ContentRef, Views, Selectors, and Frozen Snapshots (Quasar workflow determinism)

Status

Status: Accepted
Created: 2025-12-25
Updated: 2025-12-25

Summary

Quasar must support long-running, multi-step workflows over immutable content with AI + human decision points, while remaining crash-safe, replayable, and audit-defensible years later.

The governing question is:

“What did the system see, what did it do, and why did it do it — at that time?”

This document locks in the primitives and determinism rules needed to answer that question without “hindsight recomputation”.

Prophecy Detector (court-grade systems only)

If your “derivation” depends on anything that can drift, you didn’t compute a result — you wrote a prophecy.

Prophecy inputs: “latest”, “current”, “all filings so far”, “whatever the DB returns today”, “ORDER BY (missing)”
Result inputs: explicit ContentRefs, plus frozen SelectionSnapshot blobs when selection is involved

If you didn’t freeze the inputs, you can’t defend the output.

“Prophecy lint” checklist (open when debugging a workflow)

Does the transform read the database directly? If yes, it needs a snapshot input.
Does the transform depend on “now”, randomness, machine identity, or network timing? If yes, it’s nondeterministic.
Is the input set implicitly defined (“everything matching …”) without an ordered list frozen at a cutoff? If yes, you need a SelectionSnapshot.
Could two replays observe a different ordering? If yes, encode ordering explicitly and freeze it.

The core problem

Workflows involve:

immutable content (PDFs, images, etc.)
derived artifacts (OCR, renders, merges, extraction)
AI analysis + human review
pause/resume and crash safety
replayability and audit defensibility

At any point, the system must be able to reconstruct exactly what inputs were used and exactly what was produced, without re-running selection logic against a drifting database.

Primitives

ContentRef (indirection over “something that resolves to bytes”)

ContentRef is the universal handle for “something that can be resolved to bytes or logic that produces bytes.”

A ContentRef is one of:

BlobRef: points to materialized immutable bytes (CAS identity)
ViewRef: points to a derivation recipe which itself resolves (eventually) to materialized bytes

ContentRef MUST NOT encode:

storage locators/paths/URLs
blocks/chunks/layout details
document IDs, database row IDs, permissions, workflow state

This separation is intentional: content identity and derivation are not allowed to accidentally couple to metadata, access control, or storage topology.

Blob (materialized bytes)

A Blob is:

immutable
content-addressed (hash algorithm + digest + size)
potentially stored in multiple representations (mono/chunked, replicated, hot/cold tiers)
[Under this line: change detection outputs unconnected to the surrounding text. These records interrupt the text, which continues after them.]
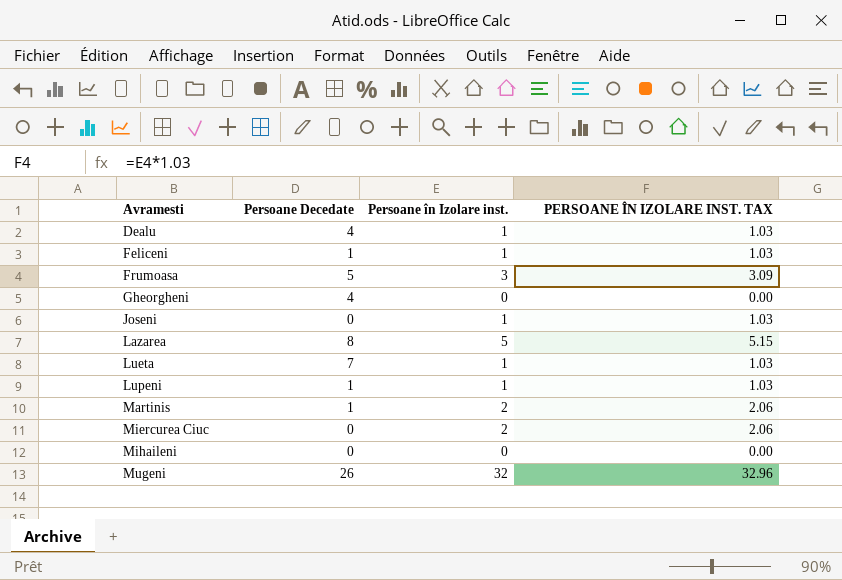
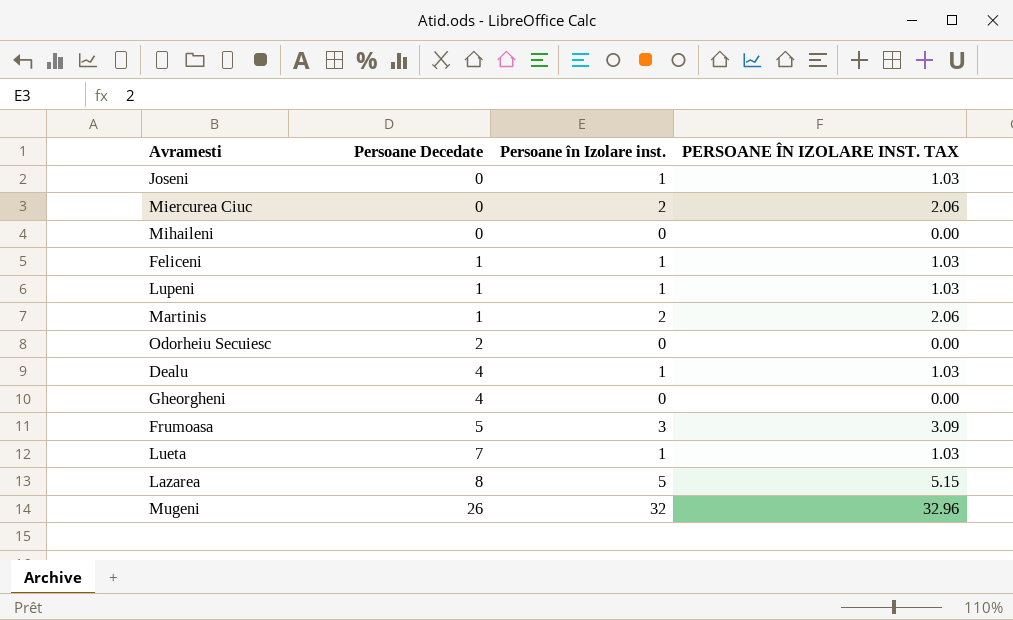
row order: Avramesti ascending -> Persoane Decedate ascending
row Odorheiu Secuiesc: none -> 2 | 0 | 0.00

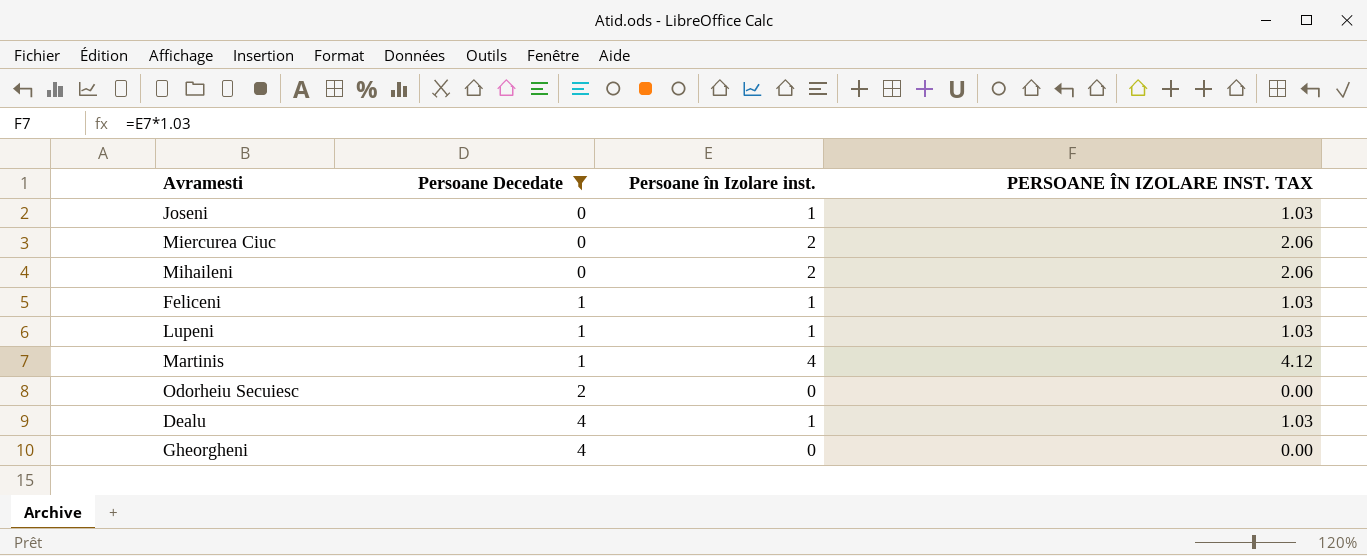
filter: none -> Persoane Decedate <= 4
Mihaileni | Persoane în Izolare inst.: 0 -> 2
Mihaileni | PERSOANE ÎN IZOLARE INST. TAX: 0.00 -> 2.06
Martinis | Persoane în Izolare inst.: 2 -> 4
Martinis | PERSOANE ÎN IZOLARE INST. TAX: 2.06 -> 4.12

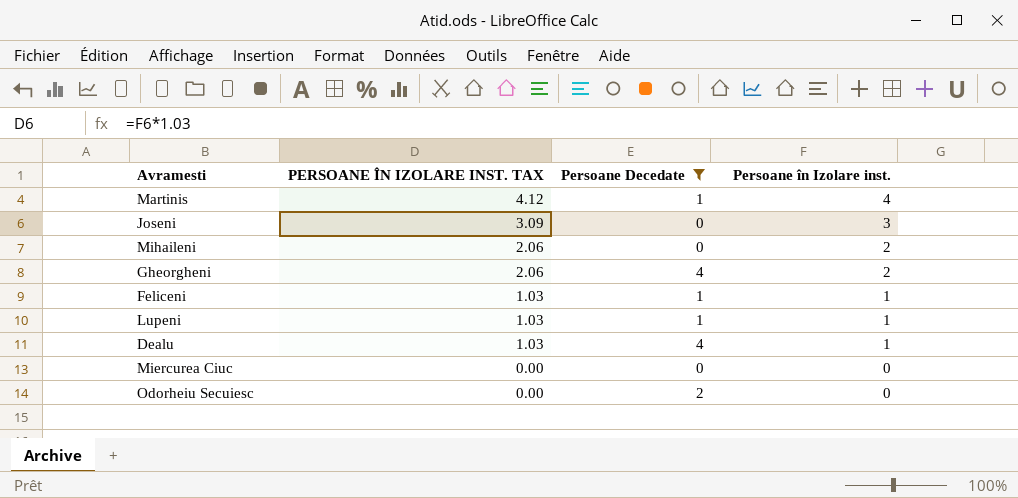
row order: Persoane Decedate ascending -> PERSOANE ÎN IZOLARE INST. TAX descending
column PERSOANE ÎN IZOLARE INST. TAX | position: 4 -> 2
Joseni | PERSOANE ÎN IZOLARE INST. TAX: 1.03 -> 3.09
Joseni | Persoane în Izolare inst.: 1 -> 3
Gheorgheni | PERSOANE ÎN IZOLARE INST. TAX: 0.00 -> 2.06
Gheorgheni | Persoane în Izolare inst.: 0 -> 2
Miercurea Ciuc | PERSOANE ÎN IZOLARE INST. TAX: 2.06 -> 0.00
Miercurea Ciuc | Persoane în Izolare inst.: 2 -> 0

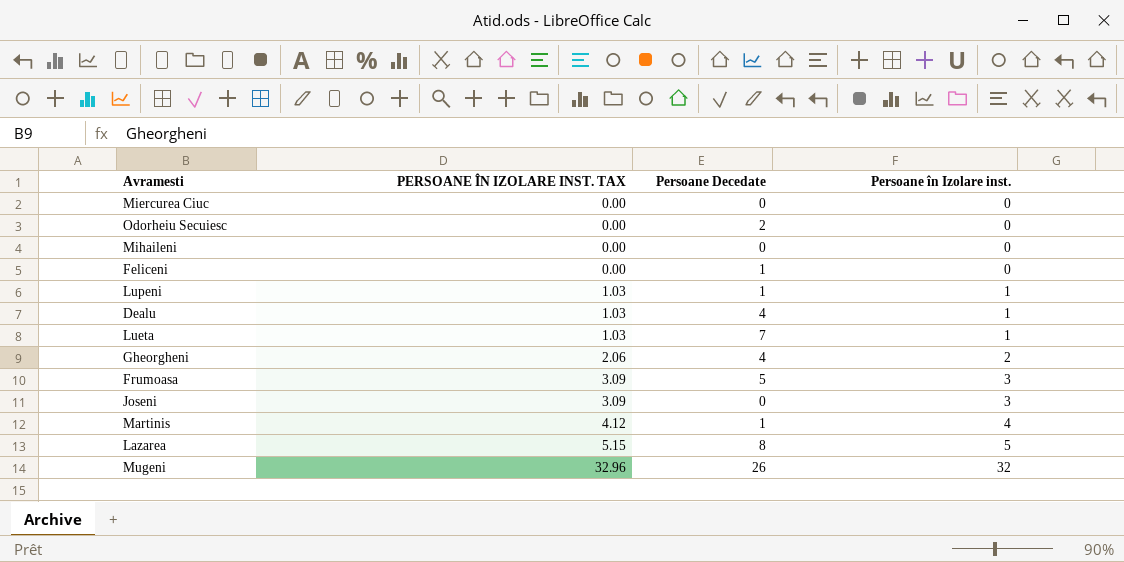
filter: Persoane Decedate <= 4 -> none
row order: PERSOANE ÎN IZOLARE INST. TAX descending -> PERSOANE ÎN IZOLARE INST. TAX ascending
Mihaileni | PERSOANE ÎN IZOLARE INST. TAX: 2.06 -> 0.00
Mihaileni | Persoane în Izolare inst.: 2 -> 0
Feliceni | PERSOANE ÎN IZOLARE INST. TAX: 1.03 -> 0.00
Feliceni | Persoane în Izolare inst.: 1 -> 0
Blob identity MUST NOT encode storage mode, location, tier, or physical layout. Those are representations, not identity.

View (derived content)

A View is:

a deterministic recipe
applied to one or more ContentRef inputs
producing an output Blob
immutable once defined

Views form a DAG (not necessarily a tree). Resolution must always terminate at materialized bytes:

ViewRef → inputs (ContentRefs) → … → BlobRef(s)

Why Views exist (the real reason)

Views are not just caching.

Views exist because they are how machines explain themselves to humans:

freeze what was seen
freeze what was used
freeze how it was derived

This enables:

human review (“review the view”, not live computation)
pause/resume without ephemeral state
crash safety (“no recomputation unless explicitly requested”)
audit replay and defensibility (“no hindsight recomputation”)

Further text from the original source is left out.